■ Work order: Select and copy out every line in the records containing "width".

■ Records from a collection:
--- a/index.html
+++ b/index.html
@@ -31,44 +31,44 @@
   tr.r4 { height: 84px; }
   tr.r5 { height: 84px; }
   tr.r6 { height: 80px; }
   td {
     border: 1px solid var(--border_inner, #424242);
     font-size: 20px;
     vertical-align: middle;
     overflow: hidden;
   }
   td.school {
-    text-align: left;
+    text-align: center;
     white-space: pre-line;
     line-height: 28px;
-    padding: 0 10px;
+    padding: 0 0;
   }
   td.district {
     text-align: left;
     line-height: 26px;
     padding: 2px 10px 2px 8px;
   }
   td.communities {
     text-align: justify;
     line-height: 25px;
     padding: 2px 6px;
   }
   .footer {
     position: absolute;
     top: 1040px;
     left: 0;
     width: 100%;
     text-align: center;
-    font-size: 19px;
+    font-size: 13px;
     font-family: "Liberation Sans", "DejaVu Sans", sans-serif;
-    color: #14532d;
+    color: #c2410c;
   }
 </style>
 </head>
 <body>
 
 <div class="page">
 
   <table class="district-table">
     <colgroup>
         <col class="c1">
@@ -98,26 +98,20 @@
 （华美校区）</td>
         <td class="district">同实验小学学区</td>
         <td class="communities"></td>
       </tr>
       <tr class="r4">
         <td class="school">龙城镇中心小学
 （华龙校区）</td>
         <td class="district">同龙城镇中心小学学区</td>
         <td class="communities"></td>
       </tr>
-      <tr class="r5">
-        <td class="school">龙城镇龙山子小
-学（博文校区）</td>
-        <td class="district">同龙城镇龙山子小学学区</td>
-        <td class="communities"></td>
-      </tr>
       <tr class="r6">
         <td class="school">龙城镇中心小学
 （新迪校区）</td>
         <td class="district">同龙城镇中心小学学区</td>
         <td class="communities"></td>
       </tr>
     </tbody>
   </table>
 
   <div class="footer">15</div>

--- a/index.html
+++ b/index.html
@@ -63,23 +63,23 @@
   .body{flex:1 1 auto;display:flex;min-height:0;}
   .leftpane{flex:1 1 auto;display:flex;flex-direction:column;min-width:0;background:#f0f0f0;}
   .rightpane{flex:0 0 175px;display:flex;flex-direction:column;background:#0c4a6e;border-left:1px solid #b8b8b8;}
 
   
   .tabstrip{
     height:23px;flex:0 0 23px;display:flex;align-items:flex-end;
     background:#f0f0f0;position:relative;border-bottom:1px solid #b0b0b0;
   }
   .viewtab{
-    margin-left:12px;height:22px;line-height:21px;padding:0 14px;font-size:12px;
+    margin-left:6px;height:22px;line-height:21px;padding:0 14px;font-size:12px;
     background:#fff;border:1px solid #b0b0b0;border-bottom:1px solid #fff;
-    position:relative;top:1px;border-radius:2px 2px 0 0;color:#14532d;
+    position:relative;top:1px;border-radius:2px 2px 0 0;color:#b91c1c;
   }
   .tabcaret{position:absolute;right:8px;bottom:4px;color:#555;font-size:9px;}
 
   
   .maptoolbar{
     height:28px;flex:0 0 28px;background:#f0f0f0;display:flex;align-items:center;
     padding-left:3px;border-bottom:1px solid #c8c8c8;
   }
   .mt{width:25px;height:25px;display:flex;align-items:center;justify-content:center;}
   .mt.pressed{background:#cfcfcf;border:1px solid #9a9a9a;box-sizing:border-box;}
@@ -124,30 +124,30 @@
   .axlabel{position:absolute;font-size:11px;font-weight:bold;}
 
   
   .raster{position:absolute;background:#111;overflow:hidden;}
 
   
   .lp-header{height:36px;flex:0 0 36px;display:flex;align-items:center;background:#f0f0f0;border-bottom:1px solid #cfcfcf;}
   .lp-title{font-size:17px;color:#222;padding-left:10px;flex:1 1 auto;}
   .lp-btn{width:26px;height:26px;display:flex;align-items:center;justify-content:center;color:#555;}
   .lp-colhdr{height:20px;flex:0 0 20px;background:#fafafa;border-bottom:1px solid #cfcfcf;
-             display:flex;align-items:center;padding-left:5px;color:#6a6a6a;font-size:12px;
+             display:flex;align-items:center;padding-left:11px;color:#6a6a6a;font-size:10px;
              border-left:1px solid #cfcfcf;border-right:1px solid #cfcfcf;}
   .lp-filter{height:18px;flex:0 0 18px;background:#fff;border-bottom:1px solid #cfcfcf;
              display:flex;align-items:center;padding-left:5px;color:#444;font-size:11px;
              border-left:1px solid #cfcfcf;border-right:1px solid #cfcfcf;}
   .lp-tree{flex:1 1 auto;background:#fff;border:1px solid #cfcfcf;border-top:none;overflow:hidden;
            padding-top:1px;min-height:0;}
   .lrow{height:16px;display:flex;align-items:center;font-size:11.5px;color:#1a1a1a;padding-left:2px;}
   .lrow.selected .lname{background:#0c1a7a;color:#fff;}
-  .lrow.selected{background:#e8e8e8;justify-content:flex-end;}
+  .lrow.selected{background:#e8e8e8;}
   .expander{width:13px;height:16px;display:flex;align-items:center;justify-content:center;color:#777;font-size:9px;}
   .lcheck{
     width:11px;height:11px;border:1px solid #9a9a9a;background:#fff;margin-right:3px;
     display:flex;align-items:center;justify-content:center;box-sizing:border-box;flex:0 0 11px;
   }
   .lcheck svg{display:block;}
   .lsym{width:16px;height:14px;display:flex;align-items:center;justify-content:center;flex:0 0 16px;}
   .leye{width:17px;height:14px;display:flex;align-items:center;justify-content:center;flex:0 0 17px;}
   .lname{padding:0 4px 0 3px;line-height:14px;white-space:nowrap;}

■ Exercise response:
     width: 100%;
   .leftpane{flex:1 1 auto;display:flex;flex-direction:column;min-width:0;background:#f0f0f0;}
   .mt{width:25px;height:25px;display:flex;align-items:center;justify-content:center;}
   .lp-btn{width:26px;height:26px;display:flex;align-items:center;justify-content:center;color:#555;}
   .expander{width:13px;height:16px;display:flex;align-items:center;justify-content:center;color:#777;font-size:9px;}
     width:11px;height:11px;border:1px solid #9a9a9a;background:#fff;margin-right:3px;
   .lsym{width:16px;height:14px;display:flex;align-items:center;justify-content:center;flex:0 0 16px;}
   .leye{width:17px;height:14px;display:flex;align-items:center;justify-content:center;flex:0 0 17px;}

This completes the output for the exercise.